Dataset extract:
= = = =
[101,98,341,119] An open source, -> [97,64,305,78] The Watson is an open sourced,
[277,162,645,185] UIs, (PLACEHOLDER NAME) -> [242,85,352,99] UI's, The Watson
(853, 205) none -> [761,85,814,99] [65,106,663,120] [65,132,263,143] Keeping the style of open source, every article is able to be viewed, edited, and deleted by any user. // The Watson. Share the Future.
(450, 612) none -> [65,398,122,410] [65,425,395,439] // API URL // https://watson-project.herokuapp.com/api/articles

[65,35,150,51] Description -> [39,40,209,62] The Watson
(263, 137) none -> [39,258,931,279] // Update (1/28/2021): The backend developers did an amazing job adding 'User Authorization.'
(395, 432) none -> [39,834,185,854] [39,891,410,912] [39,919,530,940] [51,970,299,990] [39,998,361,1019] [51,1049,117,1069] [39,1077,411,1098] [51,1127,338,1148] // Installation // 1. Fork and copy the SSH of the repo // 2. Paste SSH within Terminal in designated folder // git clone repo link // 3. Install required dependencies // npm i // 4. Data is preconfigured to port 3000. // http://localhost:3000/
= = = =
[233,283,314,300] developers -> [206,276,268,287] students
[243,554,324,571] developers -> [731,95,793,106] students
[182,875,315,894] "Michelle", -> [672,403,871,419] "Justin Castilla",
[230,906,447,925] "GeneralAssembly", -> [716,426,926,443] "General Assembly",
= = = =
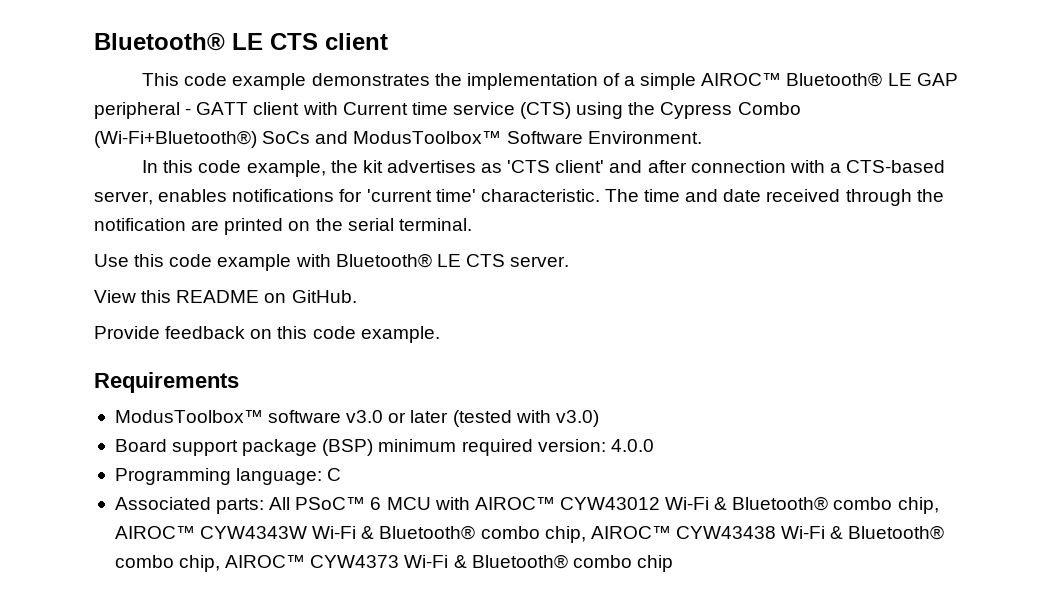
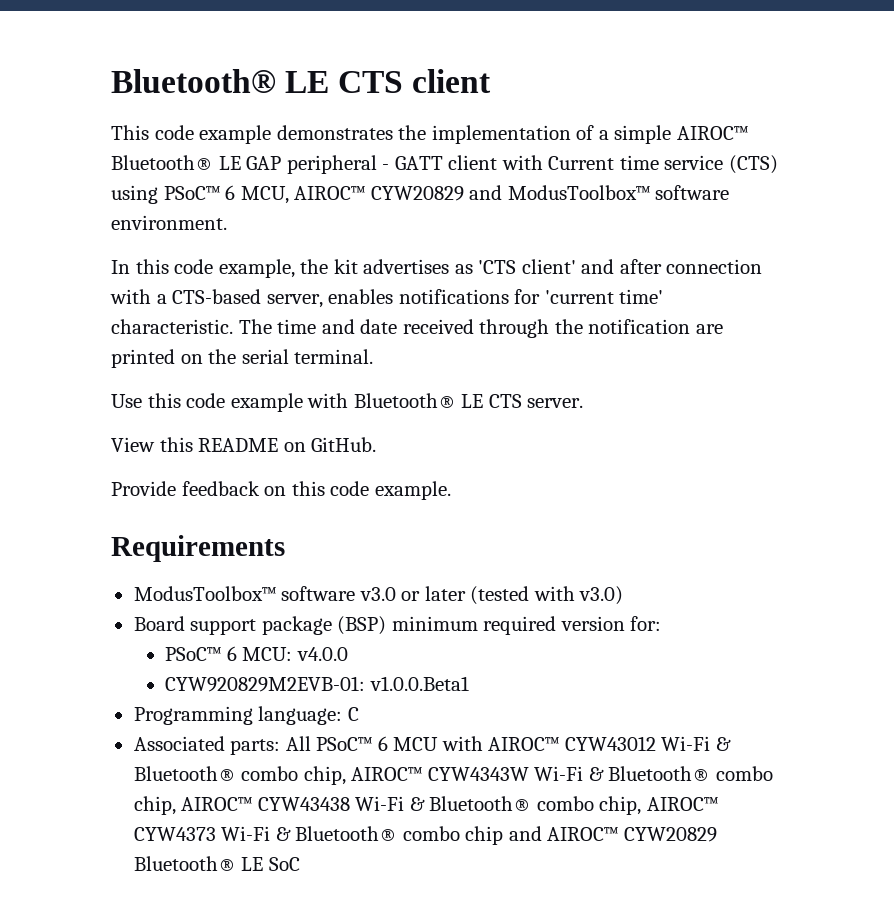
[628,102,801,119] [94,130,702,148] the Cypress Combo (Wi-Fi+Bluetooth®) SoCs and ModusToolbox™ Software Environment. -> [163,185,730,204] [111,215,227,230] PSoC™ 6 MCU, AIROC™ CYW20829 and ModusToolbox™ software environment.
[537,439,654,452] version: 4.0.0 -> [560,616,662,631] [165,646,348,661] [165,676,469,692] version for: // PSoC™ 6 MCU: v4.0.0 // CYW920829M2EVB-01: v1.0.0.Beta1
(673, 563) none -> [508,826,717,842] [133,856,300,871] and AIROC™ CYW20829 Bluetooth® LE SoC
= = = =
Problem to solve: The lines above, starting at the one with "[537,439,654,452] version: 4.0.0" and ending at the one with "(673, 563) none", are the only ones to return, exactly as written.

Solution for this task:
[537,439,654,452] version: 4.0.0 -> [560,616,662,631] [165,646,348,661] [165,676,469,692] version for: // PSoC™ 6 MCU: v4.0.0 // CYW920829M2EVB-01: v1.0.0.Beta1
(673, 563) none -> [508,826,717,842] [133,856,300,871] and AIROC™ CYW20829 Bluetooth® LE SoC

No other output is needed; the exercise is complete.